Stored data
■ ■ ■ ■ ■ ■ ■
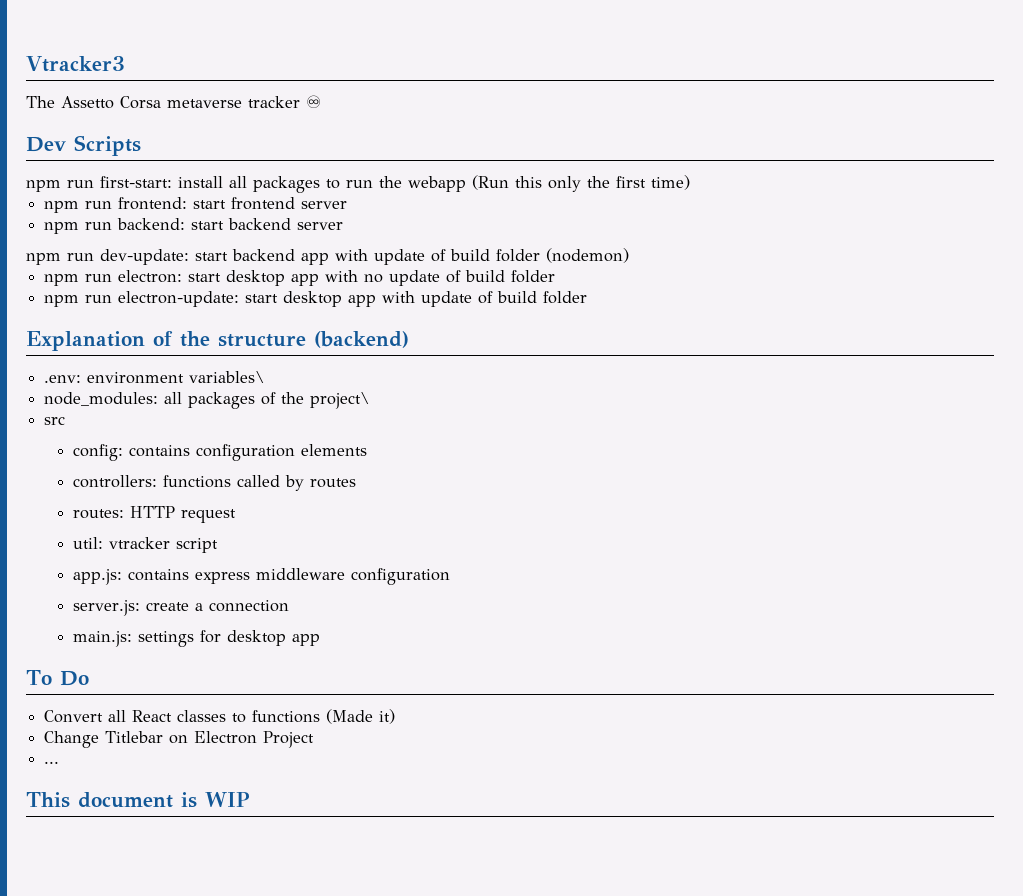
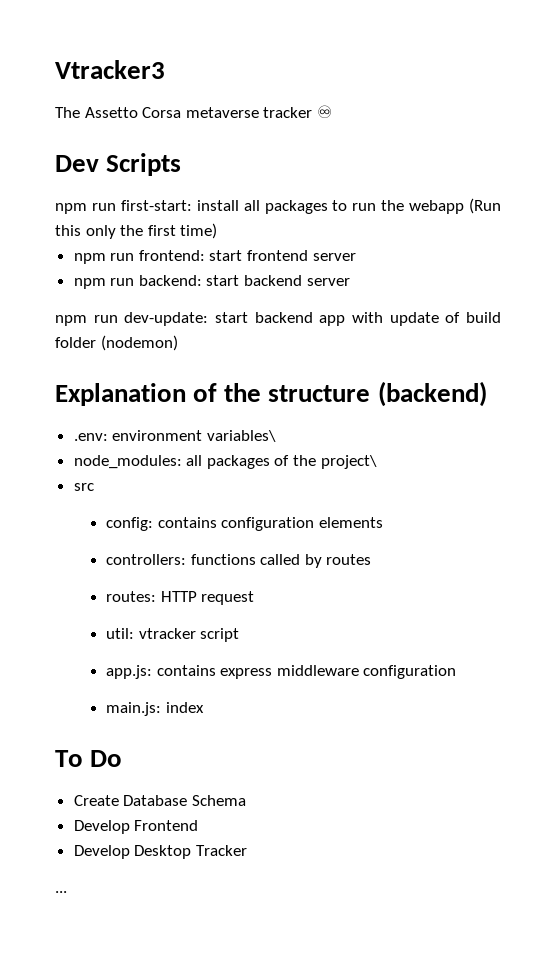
[44,270,556,286] [44,291,588,307] // npm run electron: start desktop app with no update of build folder // npm run electron-update: start desktop app with update of build folder -> (178, 343) none
[72,600,289,616] [72,630,320,647] [26,670,89,686] [44,709,396,724] [44,731,315,748] [44,761,60,764] [26,792,250,808] server.js: create a connection // main.js: settings for desktop app // To Do // Convert all React classes to functions (Made it) // Change Titlebar on Electron Project // ... // This document is WIP -> [105,702,204,716] [55,750,123,767] [73,795,246,806] [73,820,199,834] [73,845,247,859] [55,891,67,893] main.js: index // To Do // Create Database Schema // Develop Frontend // Develop Desktop Tracker // ...

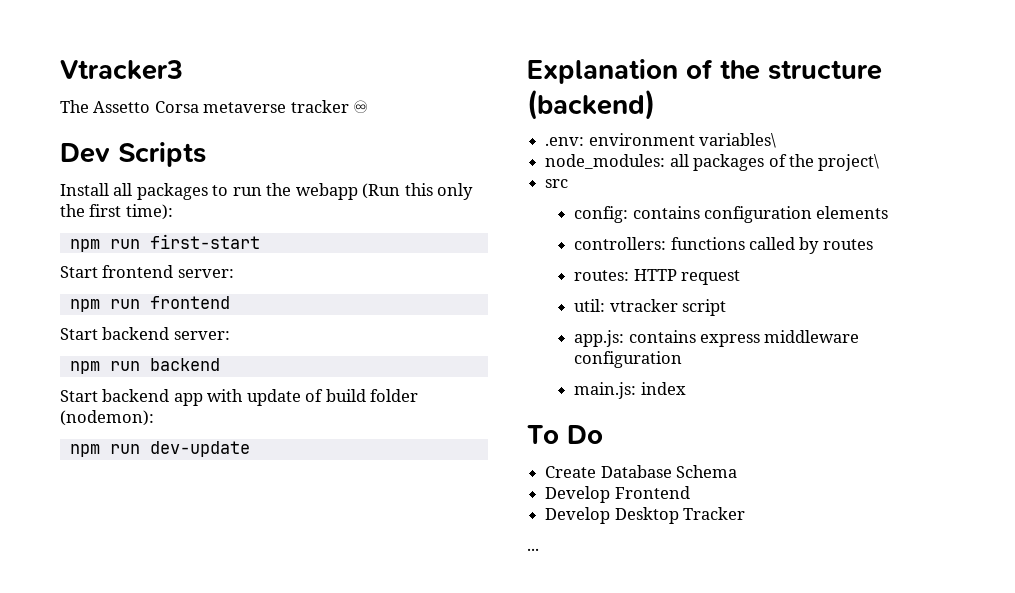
[55,200,239,214] npm run first-start: install -> [60,183,109,196] Install
[180,223,218,239] [73,250,356,264] [73,275,350,289] [55,312,248,326] time) // npm run frontend: start frontend server // npm run backend: start backend server // npm run dev-update: start -> [125,204,173,220] [69,234,260,252] [60,265,234,278] [69,296,230,312] [60,327,230,340] [69,358,220,374] [60,390,98,402] time): // npm run first-start // Start frontend server: // npm run frontend // Start backend server: // npm run backend // Start
[100,335,178,351] (nodemon) -> [60,410,154,426] [69,441,250,457] (nodemon): // npm run dev-update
■ ■ ■ ■ ■ ■ ■
- [Exercise description]:
Only the lines from the beginning of the records up to and including the line with "[180,223,218,239] [73,250,356,264] [73,275,350,289]" should appear, exactly as they are, and no pictures.

- [Written solution]:
[44,270,556,286] [44,291,588,307] // npm run electron: start desktop app with no update of build folder // npm run electron-update: start desktop app with update of build folder -> (178, 343) none
[72,600,289,616] [72,630,320,647] [26,670,89,686] [44,709,396,724] [44,731,315,748] [44,761,60,764] [26,792,250,808] server.js: create a connection // main.js: settings for desktop app // To Do // Convert all React classes to functions (Made it) // Change Titlebar on Electron Project // ... // This document is WIP -> [105,702,204,716] [55,750,123,767] [73,795,246,806] [73,820,199,834] [73,845,247,859] [55,891,67,893] main.js: index // To Do // Create Database Schema // Develop Frontend // Develop Desktop Tracker // ...

[55,200,239,214] npm run first-start: install -> [60,183,109,196] Install
[180,223,218,239] [73,250,356,264] [73,275,350,289] [55,312,248,326] time) // npm run frontend: start frontend server // npm run backend: start backend server // npm run dev-update: start -> [125,204,173,220] [69,234,260,252] [60,265,234,278] [69,296,230,312] [60,327,230,340] [69,358,220,374] [60,390,98,402] time): // npm run first-start // Start frontend server: // npm run frontend // Start backend server: // npm run backend // Start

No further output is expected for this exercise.